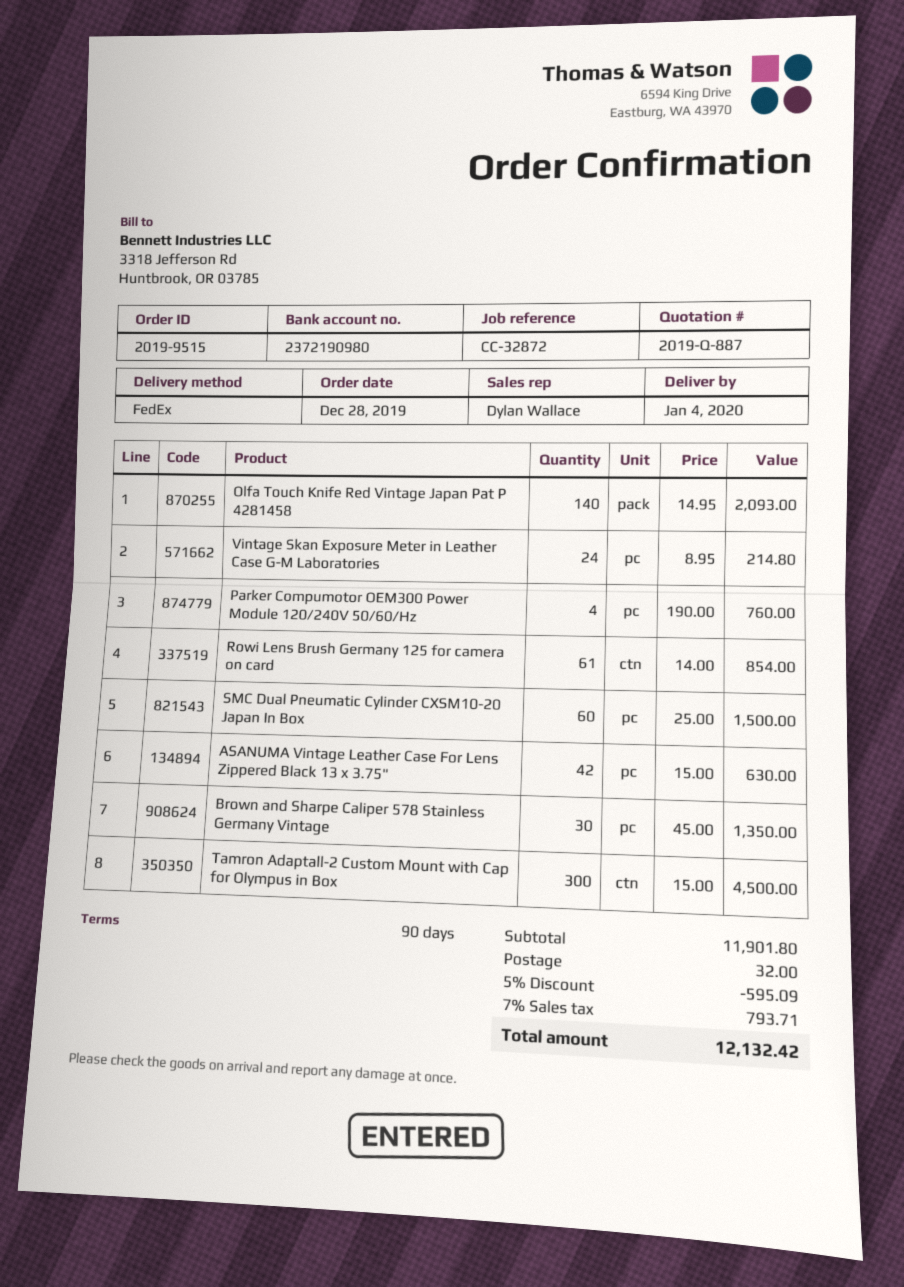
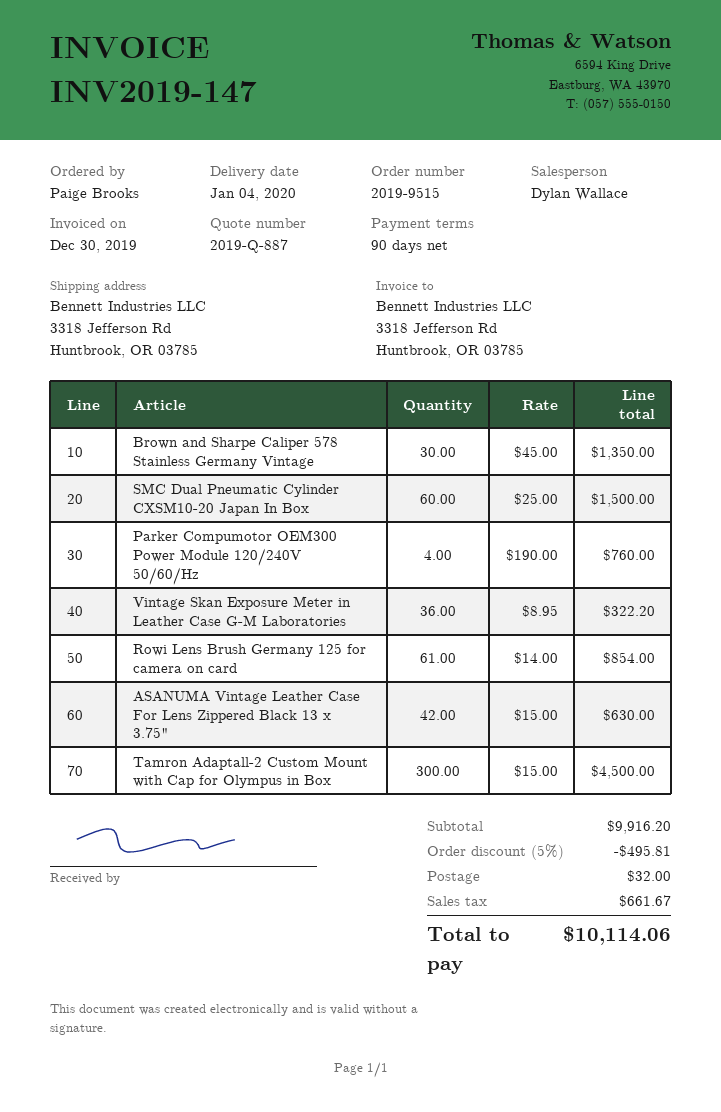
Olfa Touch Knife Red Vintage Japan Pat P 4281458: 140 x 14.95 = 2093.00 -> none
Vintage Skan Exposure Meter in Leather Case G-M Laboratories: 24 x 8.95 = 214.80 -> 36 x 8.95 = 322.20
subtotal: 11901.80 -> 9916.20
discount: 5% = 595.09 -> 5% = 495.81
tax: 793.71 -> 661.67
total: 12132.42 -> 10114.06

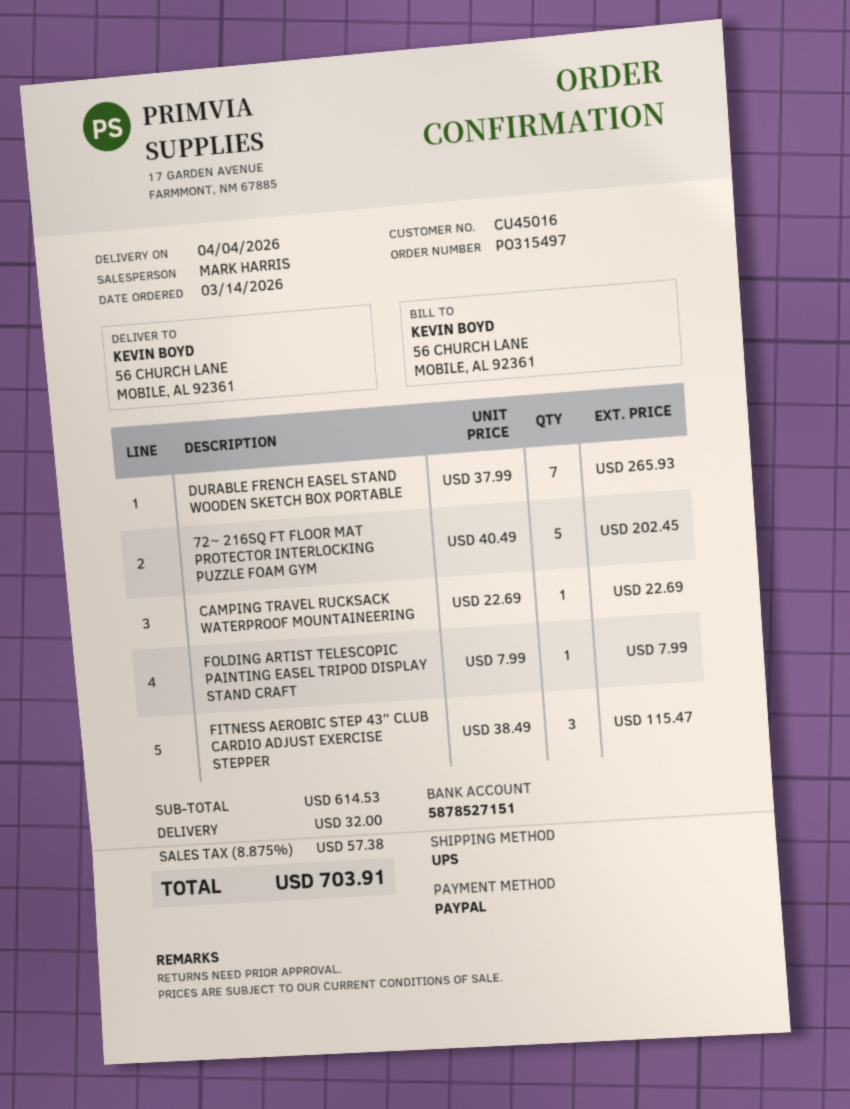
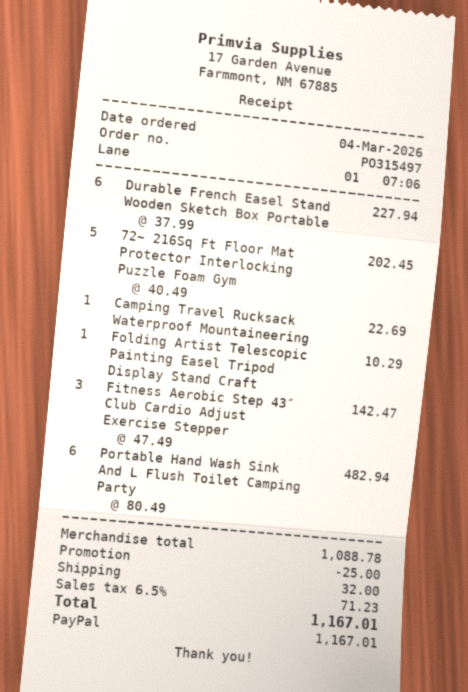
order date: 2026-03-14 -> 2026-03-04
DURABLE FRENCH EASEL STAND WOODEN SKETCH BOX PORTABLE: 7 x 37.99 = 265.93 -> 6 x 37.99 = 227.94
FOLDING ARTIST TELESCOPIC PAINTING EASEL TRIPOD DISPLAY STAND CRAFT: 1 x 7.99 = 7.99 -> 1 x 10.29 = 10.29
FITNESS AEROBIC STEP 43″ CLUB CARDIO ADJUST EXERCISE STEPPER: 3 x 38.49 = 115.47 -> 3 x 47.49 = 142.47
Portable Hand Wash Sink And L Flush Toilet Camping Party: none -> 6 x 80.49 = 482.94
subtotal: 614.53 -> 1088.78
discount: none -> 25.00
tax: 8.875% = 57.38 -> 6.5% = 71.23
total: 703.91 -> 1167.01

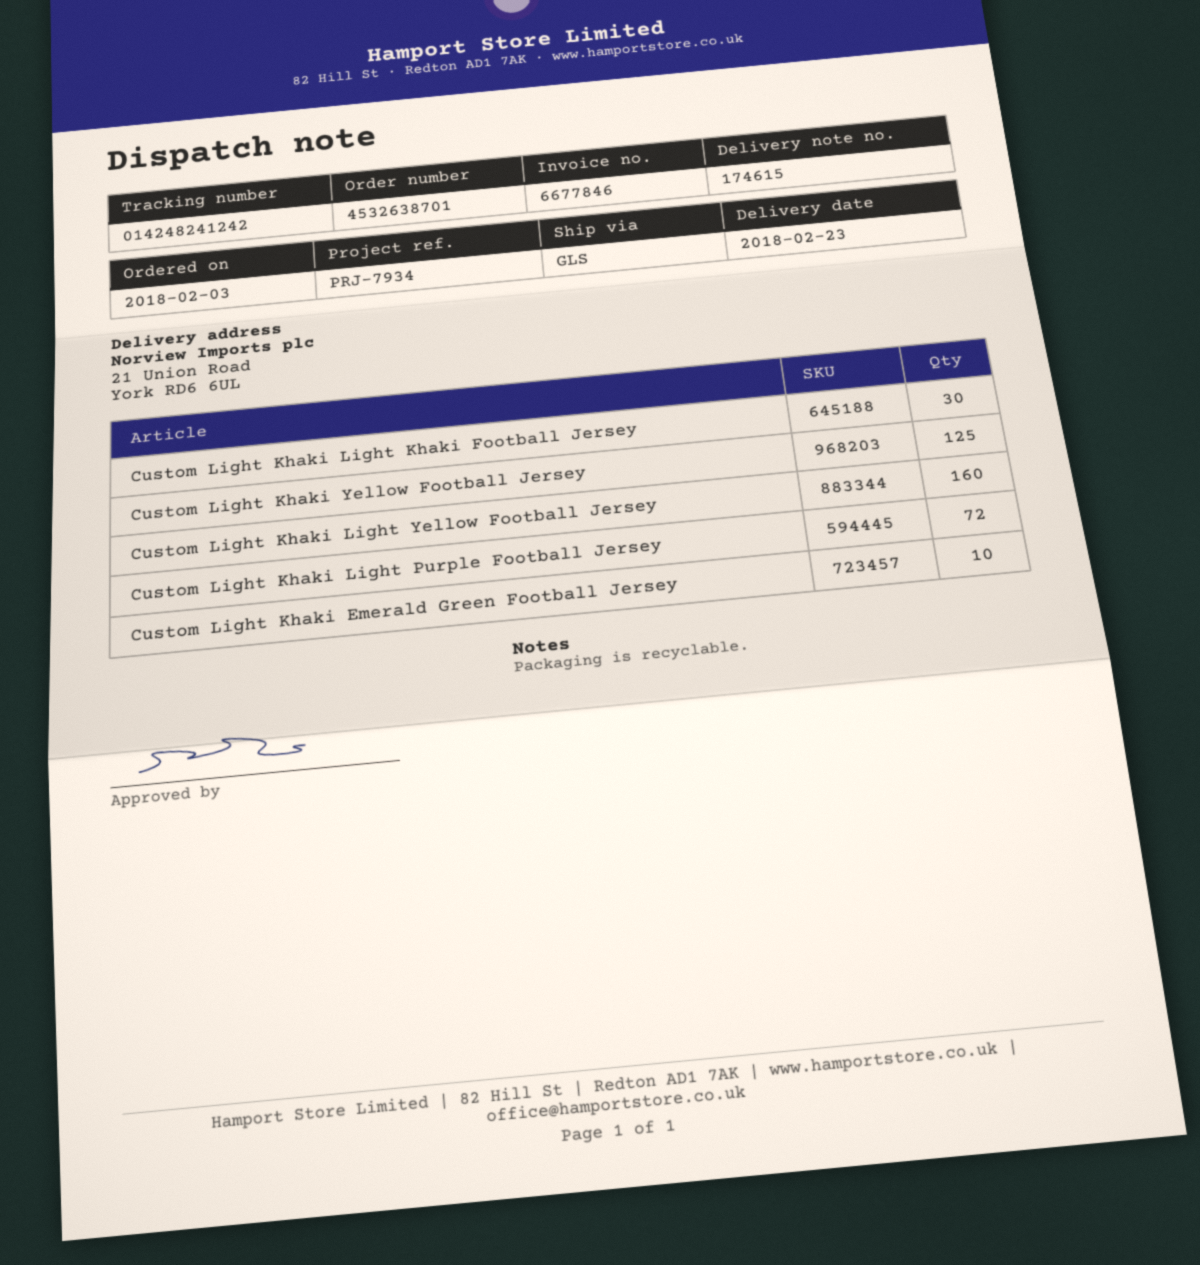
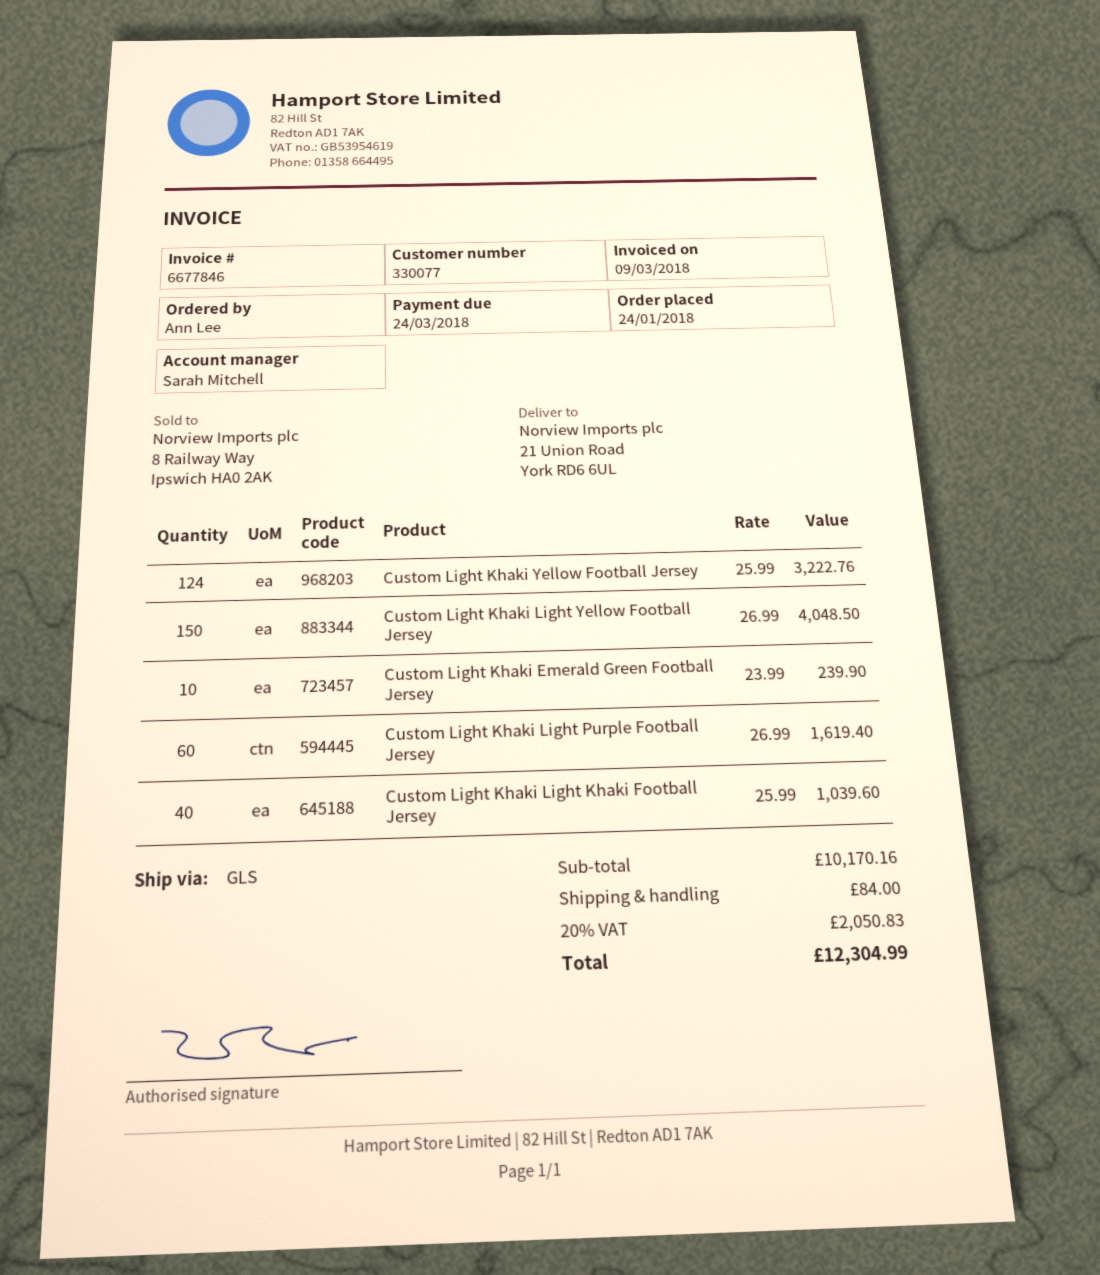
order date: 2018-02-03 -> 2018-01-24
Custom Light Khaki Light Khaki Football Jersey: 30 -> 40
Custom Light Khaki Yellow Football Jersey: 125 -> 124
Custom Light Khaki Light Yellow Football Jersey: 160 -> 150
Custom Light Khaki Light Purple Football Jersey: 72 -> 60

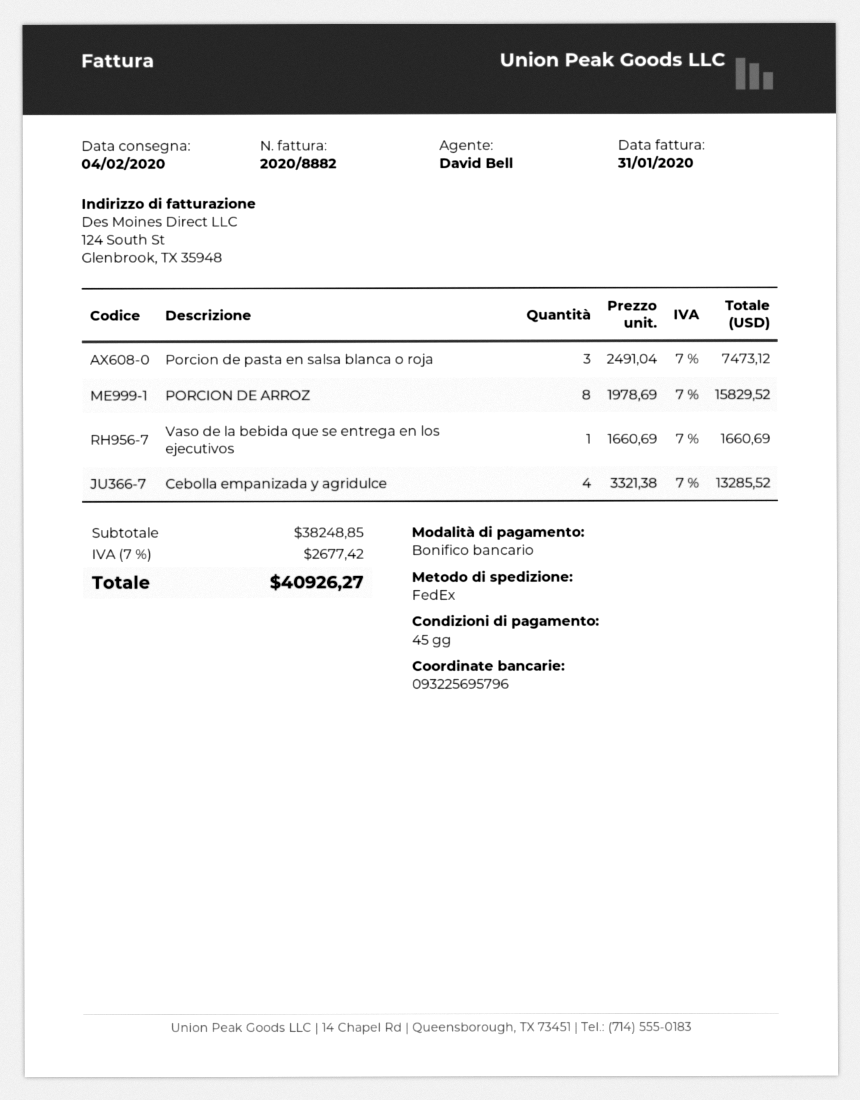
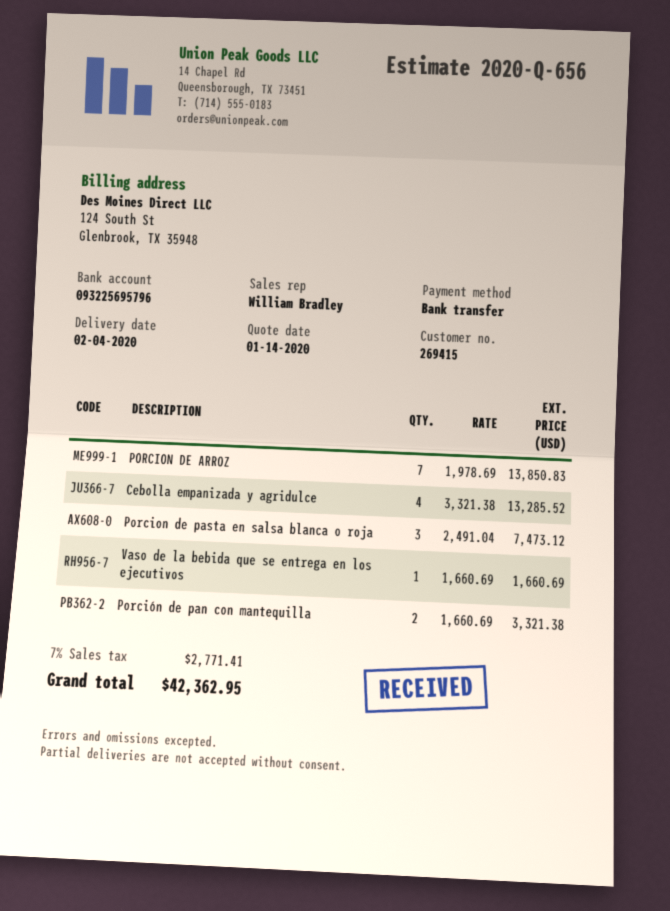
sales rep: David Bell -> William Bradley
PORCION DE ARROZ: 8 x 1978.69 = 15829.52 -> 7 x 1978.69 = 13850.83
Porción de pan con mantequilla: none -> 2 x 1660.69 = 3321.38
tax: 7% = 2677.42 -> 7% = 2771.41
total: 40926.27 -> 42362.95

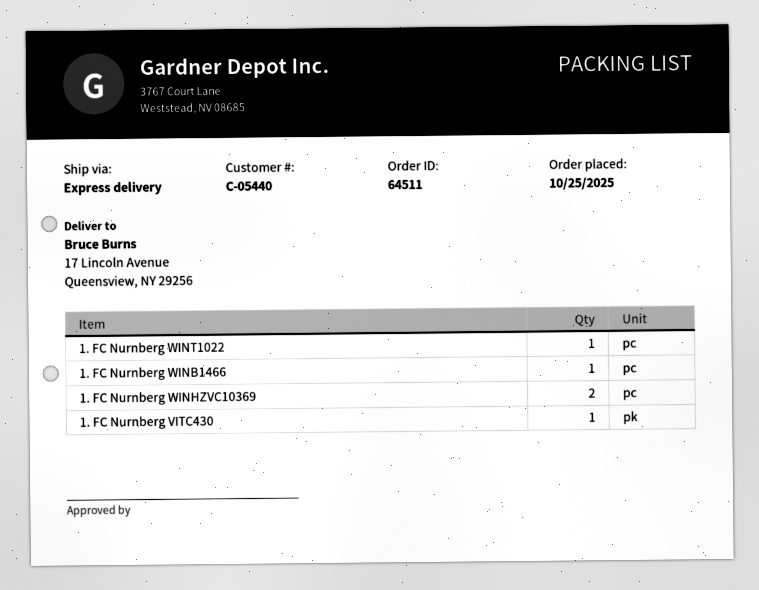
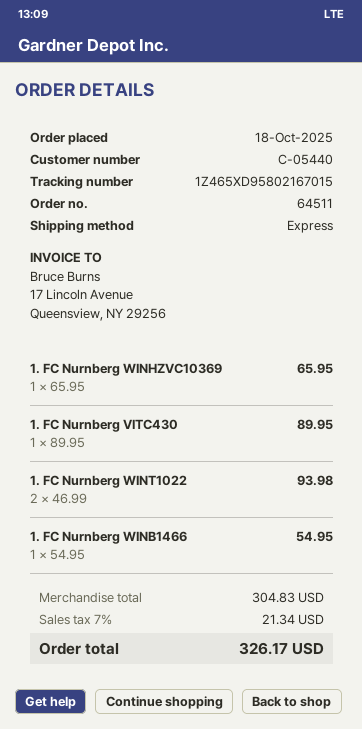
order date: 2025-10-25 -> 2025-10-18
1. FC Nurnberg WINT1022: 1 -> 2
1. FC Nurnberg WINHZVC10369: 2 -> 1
+++++
The task:
Your response must consist of the lines from the beginning of the data through the line containing "order date: 2026-03-14 -> 2026-03-04", transcribed exactly, with no pictures.

Response to this exercise:
Olfa Touch Knife Red Vintage Japan Pat P 4281458: 140 x 14.95 = 2093.00 -> none
Vintage Skan Exposure Meter in Leather Case G-M Laboratories: 24 x 8.95 = 214.80 -> 36 x 8.95 = 322.20
subtotal: 11901.80 -> 9916.20
discount: 5% = 595.09 -> 5% = 495.81
tax: 793.71 -> 661.67
total: 12132.42 -> 10114.06

order date: 2026-03-14 -> 2026-03-04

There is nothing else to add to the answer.